Situación democrática para los hondureños /as

Por Gilberto Ríos Munguía, dirigente del Partido Libertad y Refundación. Los movimientos internos de las principales agrupaciones políticas del país llevan meses preparándose para las elecciones primarias e internas del 14 de marzo de 2021 en la que tres fuerzas políticas escogerán de su seno a las autoridades partidarias y también a los candidatos y candidatas para las elecciones generales de noviembre del mismo año. Son tres las instituciones partidarias que llevarán a cabo este...
Redaccion 2noviembre 2, 2020

Por Gilberto Ríos Munguía, dirigente del Partido Libertad y Refundación.

Los movimientos internos de las principales agrupaciones políticas del país llevan meses preparándose para las elecciones primarias e internas del 14 de marzo de 2021 en la que tres fuerzas políticas escogerán de su seno a las autoridades partidarias y también a los candidatos y candidatas para las elecciones generales de noviembre del mismo año. Son tres las instituciones partidarias que llevarán a cabo este proceso: Partido Libertad y Refundación, Libre (Izquierda), Partido Liberal de Honduras (Derecha) y Partido Nacional de Honduras (Derecha).

Podemos hablar por experiencia propia y afirmar que ha sido una campaña completamente atípica por la situación de la pandemia y los graves efectos económicos causados en la población, y principalmente por el latrocinio de los fondos públicos y de préstamos de organismos financieros internacionales que el régimen de Juan Hernández ha saqueado sin importar el sufrimiento y la muertes de miles de compatriotas. El pueblo dice que la principal pandemia ha sido la de la corrupción y la impunidad.

La visitas a los compañeros /as de partido, las reuniones y los actos públicos se han llevado a cabo con tremendas limitaciones; la norma es cumplir con todos los requisitos de bioseguridad. No obstante es claro que enfrentamos un repunte que ha vuelto a manifestarse en la cantidad de muertes diarias que se reporta en los principales centros hospitalarios del país. Las estadísticas publicadas revelan que el régimen es incompetente para controlar la situación, también manifiesta un profundo desinterés por hacer un trabajo responsable.

Para añadir incertidumbre al proceso electoral, la nueva ley aún no está lista, el nuevo censo y la nueva tarjeta también enfrentan las dificultades provocadas por el COVID. En dictadura ninguna alternativa es clara, el Partido Libre a través de un comunicado de la Coordinación General emitido este fin de semana recién pasado, insta a toda la militancia y la dirigencia nacional a redoblar esfuerzos para lograr el proceso de registro para el nuevo documento de identidad.

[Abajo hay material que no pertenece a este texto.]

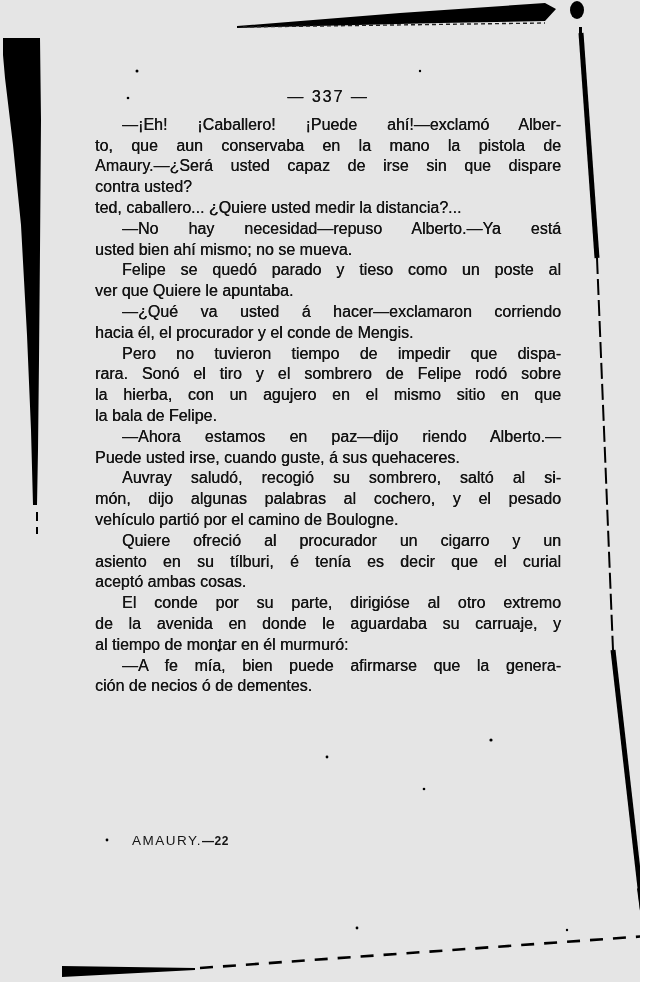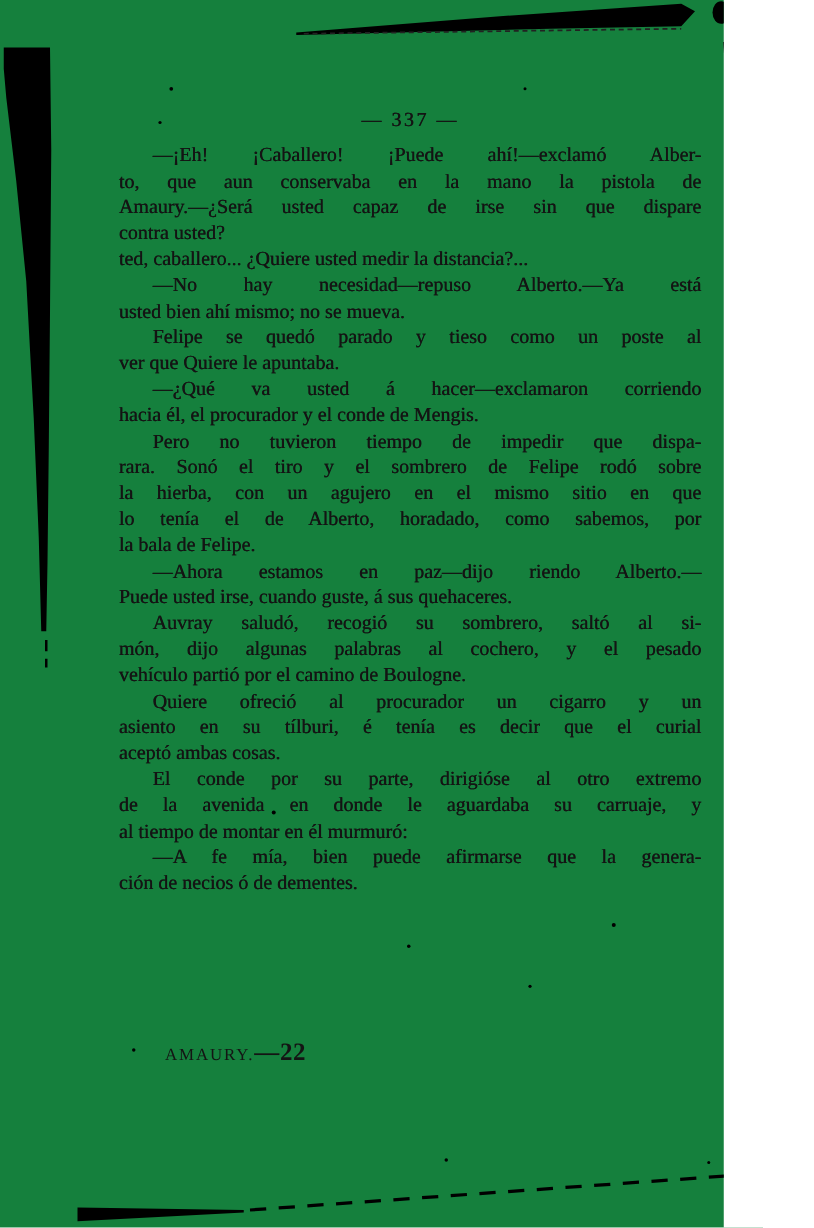--- a/index.html
+++ b/index.html
@@ -9,11 +9,11 @@
   }
   #page {
     position: relative;
-    width: 579px;
+    width: 640px;
     height: 982px;
-    background: #15803d;
+    background: #e5e5e5;
     overflow: hidden;
-    font-family: Liberation Serif, serif;
+    font-family: Liberation Sans, sans-serif;
     color: #141414;
   }
   #artifacts {

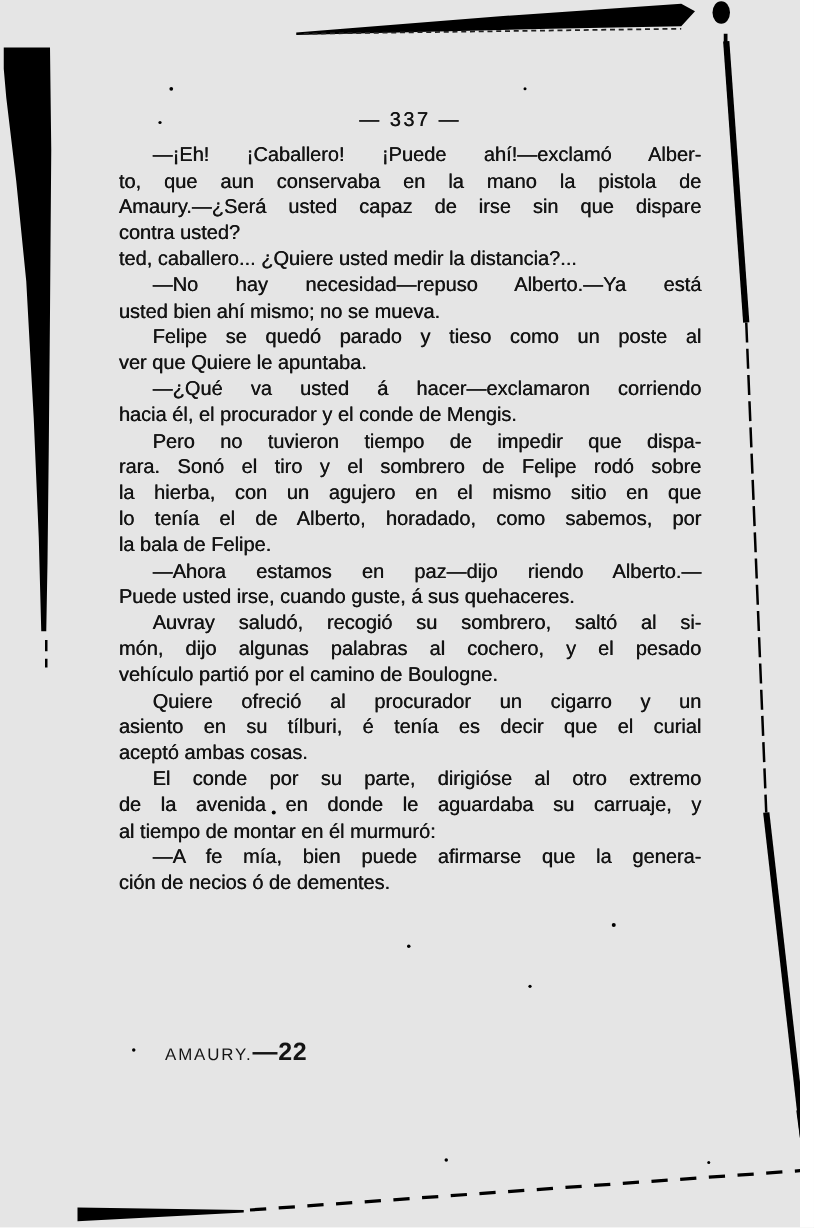--- a/index.html
+++ b/index.html
@@ -126,7 +126,6 @@
         <div class="line first">Pero no tuvieron tiempo de impedir que dispa-</div>
         <div class="line">rara. Sonó el tiro y el sombrero de Felipe rodó sobre</div>
         <div class="line">la hierba, con un agujero en el mismo sitio en que</div>
-        <div class="line">lo tenía el de Alberto, horadado, como sabemos, por</div>
         <div class="line last">la bala de Felipe.</div>
       </div>
       <div class="para">

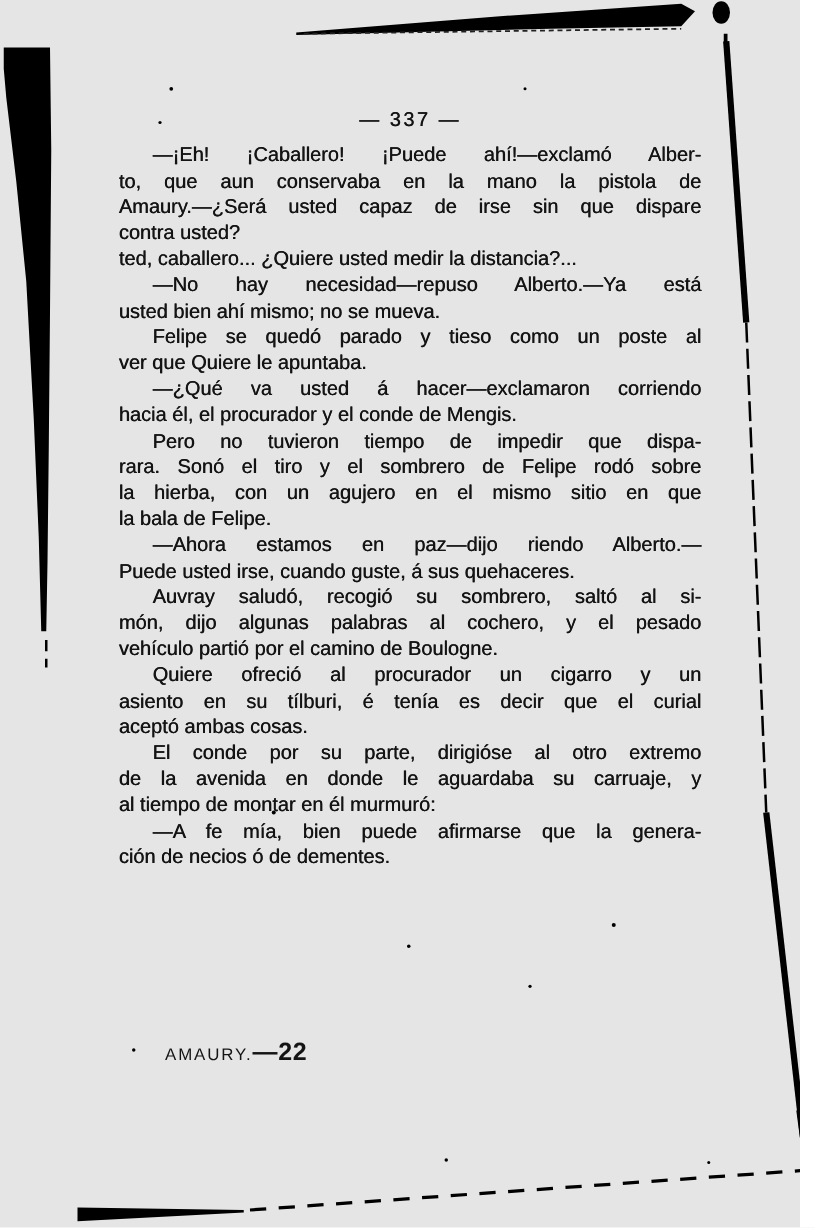--- a/index.html
+++ b/index.html
@@ -56,7 +56,7 @@
     font-weight: 500;
   }
   #footer-signature-number {
-    font-size: 20px;
+    font-size: 12px;
     font-weight: 600;
     letter-spacing: 0.5px;
   }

Sumado a todos los desafíos que se han tenido como oposición política y social bajo los términos de la dictadura y la pandemia, el pueblo se muestra reticente a confiar en el proceso electoral. Se habla de la necesidad de repetir el ejercicio de la Alianza como el 2017, pero en este caso también las bases del principal partido de la oposición, demandan que la candidatura a la Presidencia de la República no sea cedida a otra figura que no sea la electa en las internas de Libre.

Dentro del bipartidismo también existen reacomodos, pero no hay que esperar más que representaciones útiles para los intereses de la élite que encarnan. Se manifiestan contradicciones fuertes entre algunos de sus candidatos, pero no representan verdaderos antagonismos entre sí y menos con respecto al modelo económico que ha profundizado la crisis. La ausencia de un discurso coherente y  crítico ante la situación del país podría restarles mucho apoyo popular en las próximas elecciones.

También habrá que poner mucha atención a los partidos emergentes y a los que se comportan como satélites del bipartidismo. La dispersión de votos en figuras o nuevas instituciones políticas es uno de los objetivos de la oligarquía al “permitir” la inscripción de algunas de estas nuevas agrupaciones. La oposición por su parte está llamada a conformar bloques contra hegemónicos que desnuden el juego y demuestren la naturaleza de cada actor en el siguiente proceso.

Para este noviembre las corrientes internas de los diferentes partidos deberán entregar al menos –según la ley vigente- planillas en la “mitad más uno” de todos los municipios y departamentos de Honduras; es decir 10 planillas para diputaciones por departamento y 150 planillas para alcaldes municipales, más la fórmula presidencial, las postulaciones al Parlamento Centroamericano y una cantidad determinada de firmas que respalden su inscripción.